Would you please return all of the entries below exactly as shown?

Version difference data:
★ ★ ★ ★ ★ ★ ★
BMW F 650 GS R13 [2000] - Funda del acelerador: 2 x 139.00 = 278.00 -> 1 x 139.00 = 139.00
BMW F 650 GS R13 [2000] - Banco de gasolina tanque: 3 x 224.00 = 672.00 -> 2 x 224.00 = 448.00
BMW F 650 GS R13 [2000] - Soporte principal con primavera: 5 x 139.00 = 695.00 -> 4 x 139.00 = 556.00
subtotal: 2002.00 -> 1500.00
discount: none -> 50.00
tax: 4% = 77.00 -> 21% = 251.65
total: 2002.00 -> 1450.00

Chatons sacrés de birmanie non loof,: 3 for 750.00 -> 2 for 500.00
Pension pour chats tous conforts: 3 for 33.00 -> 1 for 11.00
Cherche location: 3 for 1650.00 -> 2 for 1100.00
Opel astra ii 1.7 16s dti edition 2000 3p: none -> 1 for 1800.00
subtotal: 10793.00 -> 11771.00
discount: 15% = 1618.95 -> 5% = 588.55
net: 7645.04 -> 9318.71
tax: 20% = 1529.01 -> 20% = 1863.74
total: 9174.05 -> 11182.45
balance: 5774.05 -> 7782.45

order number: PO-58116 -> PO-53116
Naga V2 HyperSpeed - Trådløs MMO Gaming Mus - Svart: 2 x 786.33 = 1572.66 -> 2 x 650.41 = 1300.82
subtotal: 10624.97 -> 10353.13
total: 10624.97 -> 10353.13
★ ★ ★ ★ ★ ★ ★
**YOUR RESPONSE:**
BMW F 650 GS R13 [2000] - Funda del acelerador: 2 x 139.00 = 278.00 -> 1 x 139.00 = 139.00
BMW F 650 GS R13 [2000] - Banco de gasolina tanque: 3 x 224.00 = 672.00 -> 2 x 224.00 = 448.00
BMW F 650 GS R13 [2000] - Soporte principal con primavera: 5 x 139.00 = 695.00 -> 4 x 139.00 = 556.00
subtotal: 2002.00 -> 1500.00
discount: none -> 50.00
tax: 4% = 77.00 -> 21% = 251.65
total: 2002.00 -> 1450.00

Chatons sacrés de birmanie non loof,: 3 for 750.00 -> 2 for 500.00
Pension pour chats tous conforts: 3 for 33.00 -> 1 for 11.00
Cherche location: 3 for 1650.00 -> 2 for 1100.00
Opel astra ii 1.7 16s dti edition 2000 3p: none -> 1 for 1800.00
subtotal: 10793.00 -> 11771.00
discount: 15% = 1618.95 -> 5% = 588.55
net: 7645.04 -> 9318.71
tax: 20% = 1529.01 -> 20% = 1863.74
total: 9174.05 -> 11182.45
balance: 5774.05 -> 7782.45

order number: PO-58116 -> PO-53116
Naga V2 HyperSpeed - Trådløs MMO Gaming Mus - Svart: 2 x 786.33 = 1572.66 -> 2 x 650.41 = 1300.82
subtotal: 10624.97 -> 10353.13
total: 10624.97 -> 10353.13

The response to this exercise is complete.